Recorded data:
----

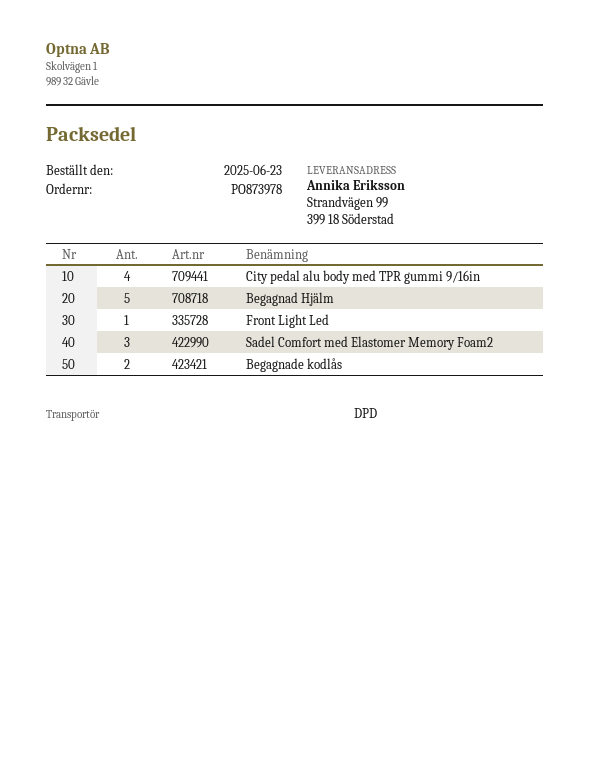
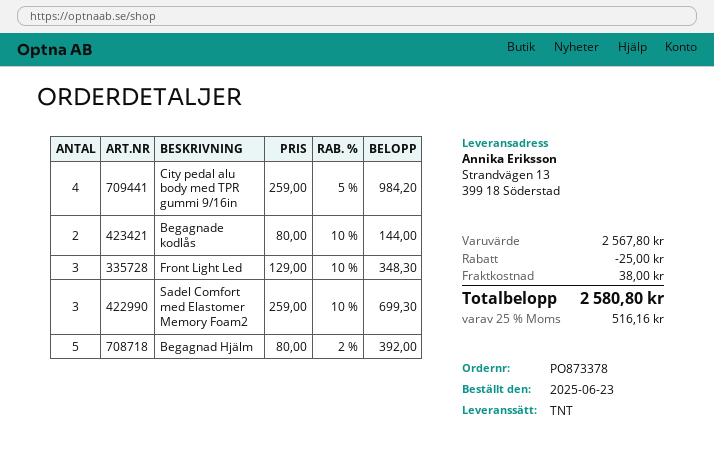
order number: PO873978 -> PO873378
shipping method: DPD -> TNT
ship to: Strandvägen 99, 399 18 Söderstad -> Strandvägen 13, 399 18 Söderstad
Front Light Led: 1 -> 3

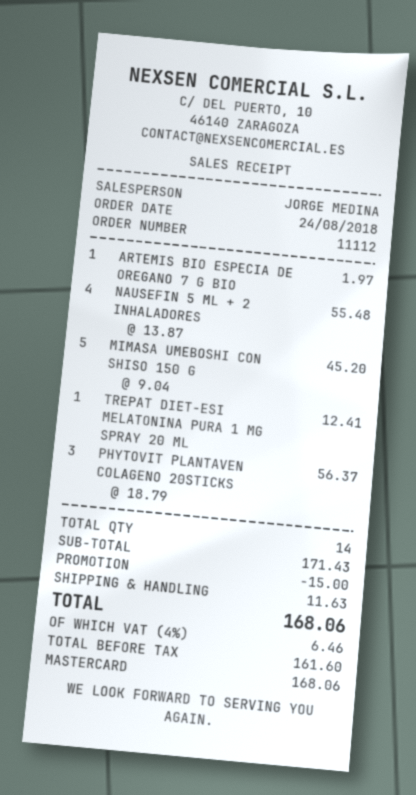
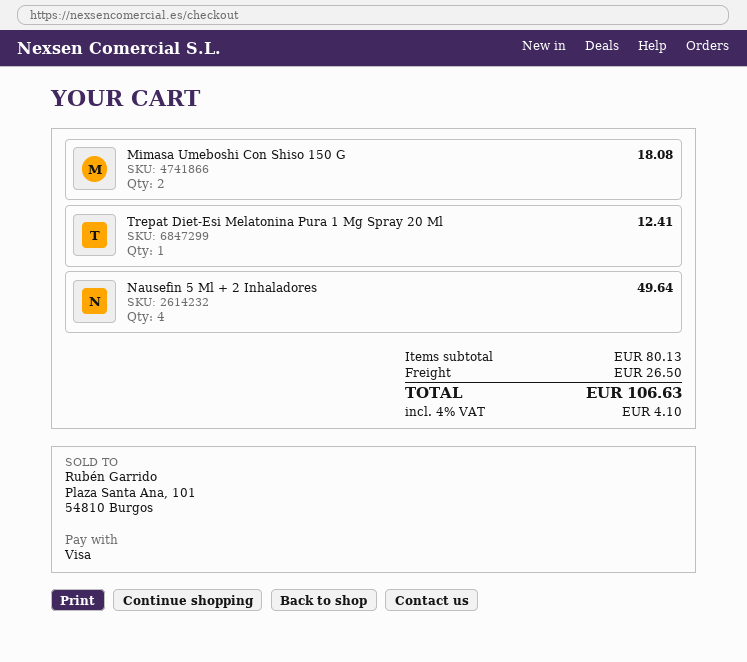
payment method: Mastercard -> Visa
ARTEMIS BIO ESPECIA DE OREGANO 7 G BIO: 1 for 1.97 -> none
NAUSEFIN 5 ML + 2 INHALADORES: 4 for 55.48 -> 4 for 49.64
MIMASA UMEBOSHI CON SHISO 150 G: 5 for 45.20 -> 2 for 18.08
PHYTOVIT PLANTAVEN COLAGENO 20STICKS: 3 for 56.37 -> none
subtotal: 171.43 -> 80.13
discount: 15.00 -> none
shipping: 11.63 -> 26.50
tax: 4% = 6.46 -> 4% = 4.10
total: 168.06 -> 106.63

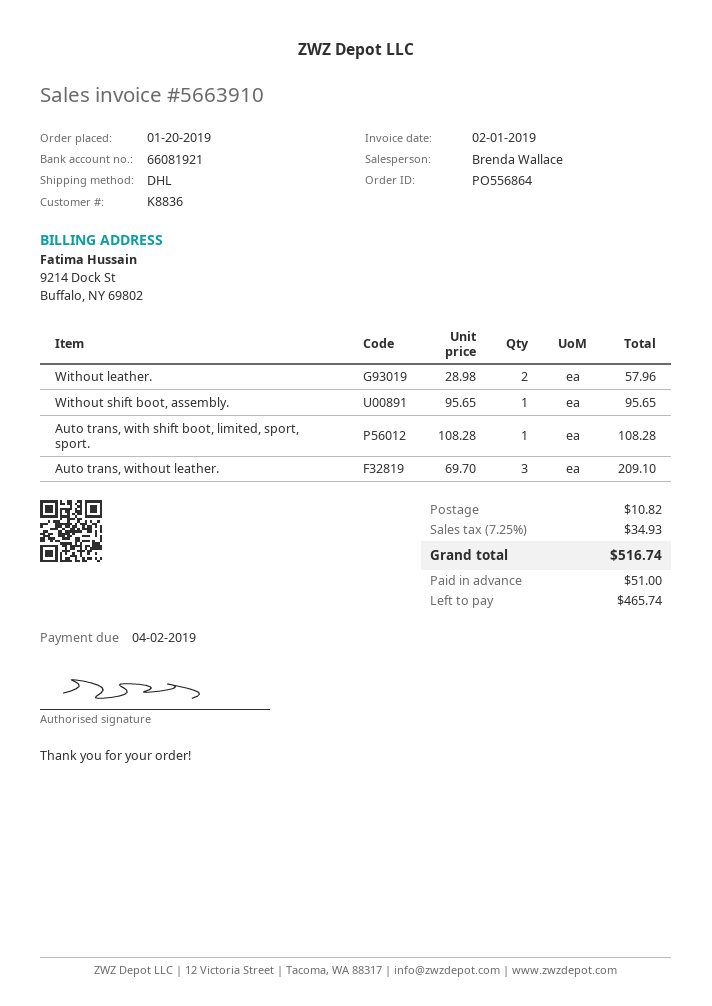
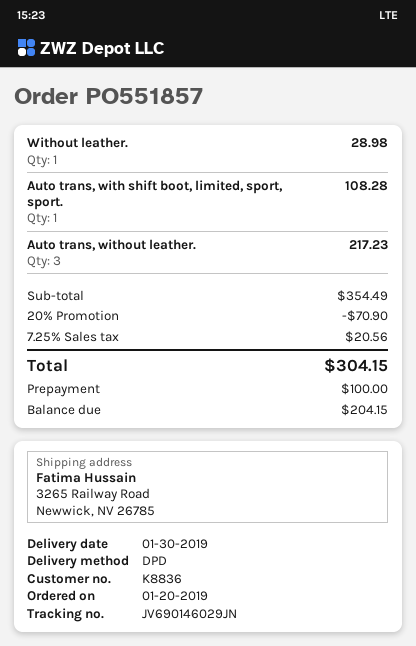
order number: PO556864 -> PO551857
shipping method: DHL -> DPD
Without leather.: 2 for 57.96 -> 1 for 28.98
Without shift boot, assembly.: 1 for 95.65 -> none
Auto trans, without leather.: 3 for 209.10 -> 3 for 217.23
discount: none -> 20% = 70.90
shipping: 10.82 -> none
tax: 7.25% = 34.93 -> 7.25% = 20.56
total: 516.74 -> 304.15
deposit: 51.00 -> 100.00
balance: 465.74 -> 204.15

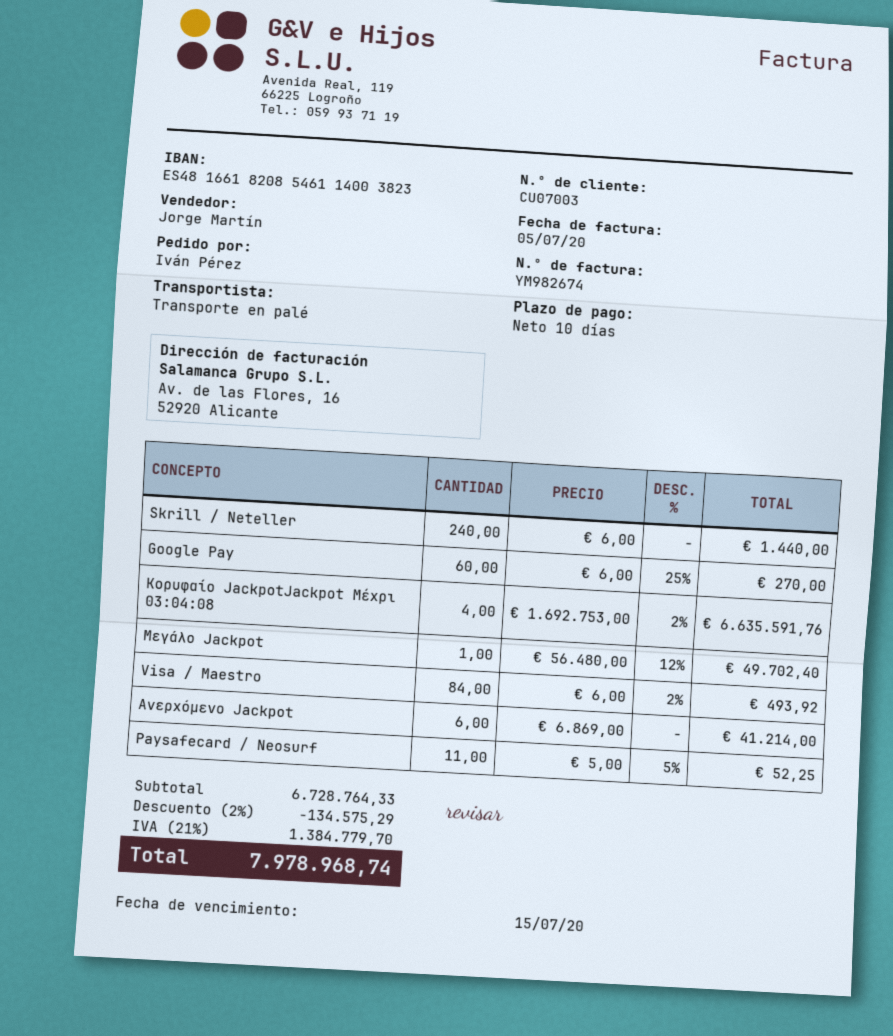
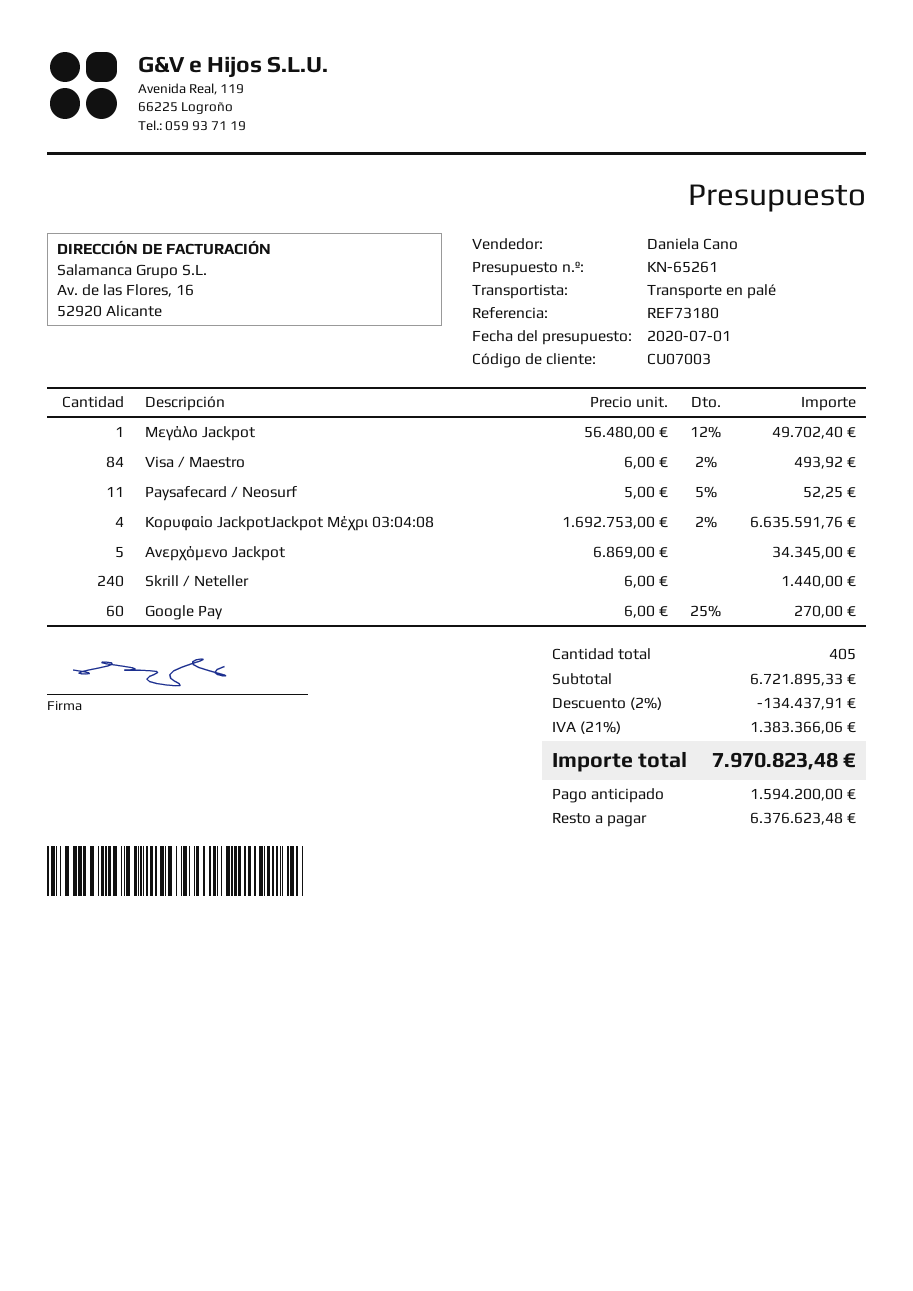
sales rep: Jorge Martín -> Daniela Cano
Ανερχόμενο Jackpot: 6 x 6869.00 = 41214.00 -> 5 x 6869.00 = 34345.00
subtotal: 6728764.33 -> 6721895.33
discount: 2% = 134575.29 -> 2% = 134437.91
tax: 21% = 1384779.70 -> 21% = 1383366.06
total: 7978968.74 -> 7970823.48

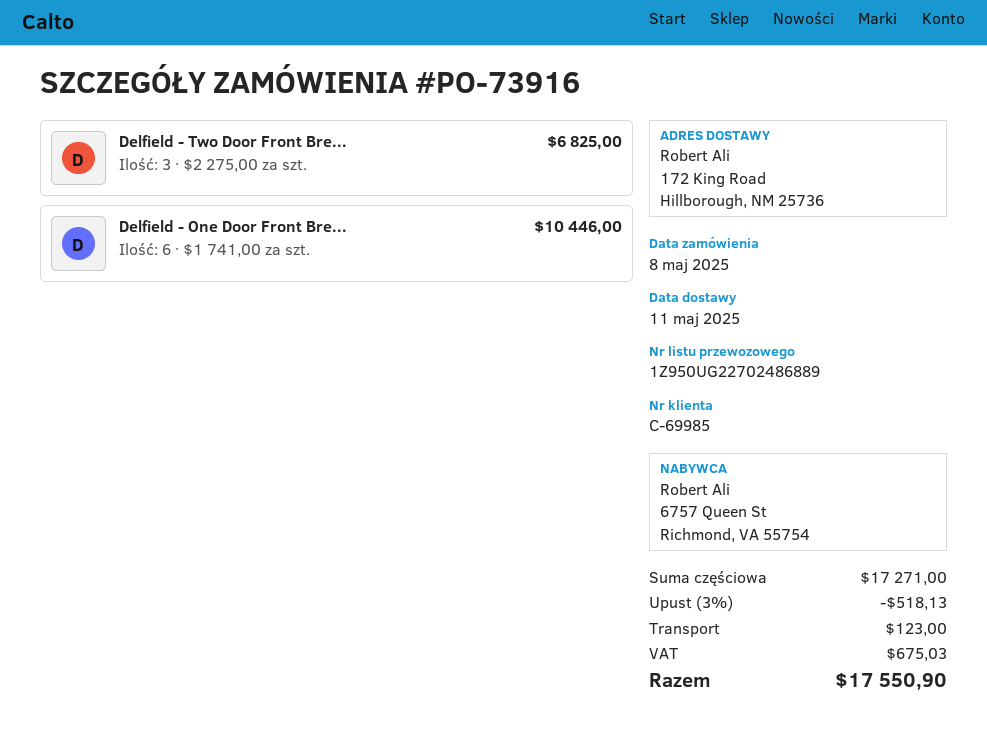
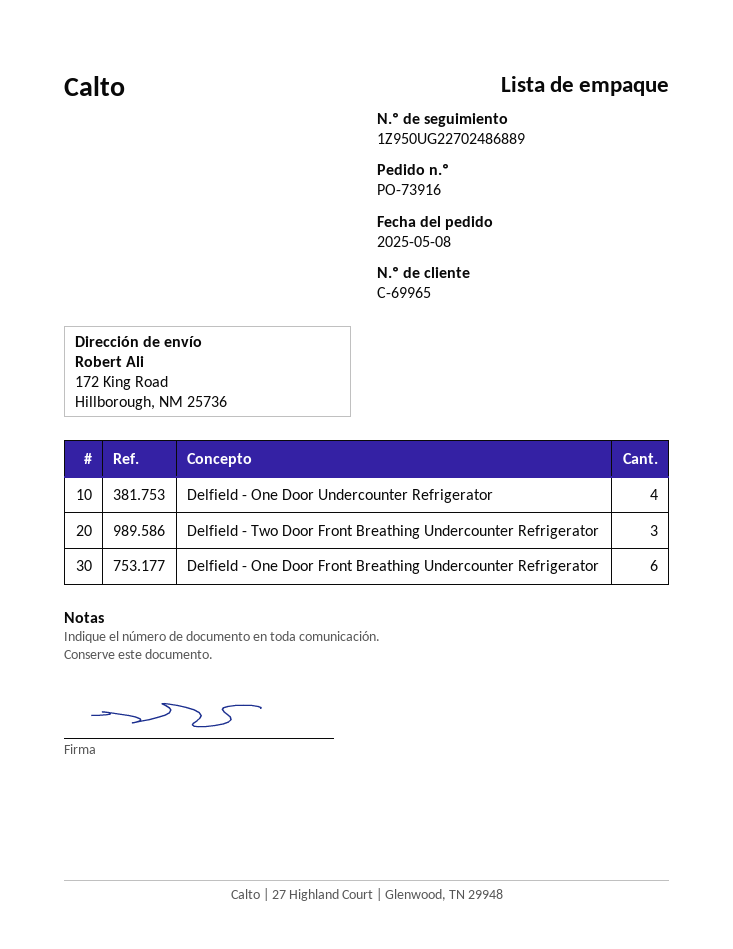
customer number: C-69985 -> C-69965
Delfield - One Door Undercounter Refrigerator: none -> 4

----

■ **Task statement**:
Above are the records; print exactly the lines from the line with "NAUSEFIN 5 ML" to the line with "tax: 4% = 6.46 -> 4% = 4.10", including both, and nothing else.

■ **Answer to the exercise**:
NAUSEFIN 5 ML + 2 INHALADORES: 4 for 55.48 -> 4 for 49.64
MIMASA UMEBOSHI CON SHISO 150 G: 5 for 45.20 -> 2 for 18.08
PHYTOVIT PLANTAVEN COLAGENO 20STICKS: 3 for 56.37 -> none
subtotal: 171.43 -> 80.13
discount: 15.00 -> none
shipping: 11.63 -> 26.50
tax: 4% = 6.46 -> 4% = 4.10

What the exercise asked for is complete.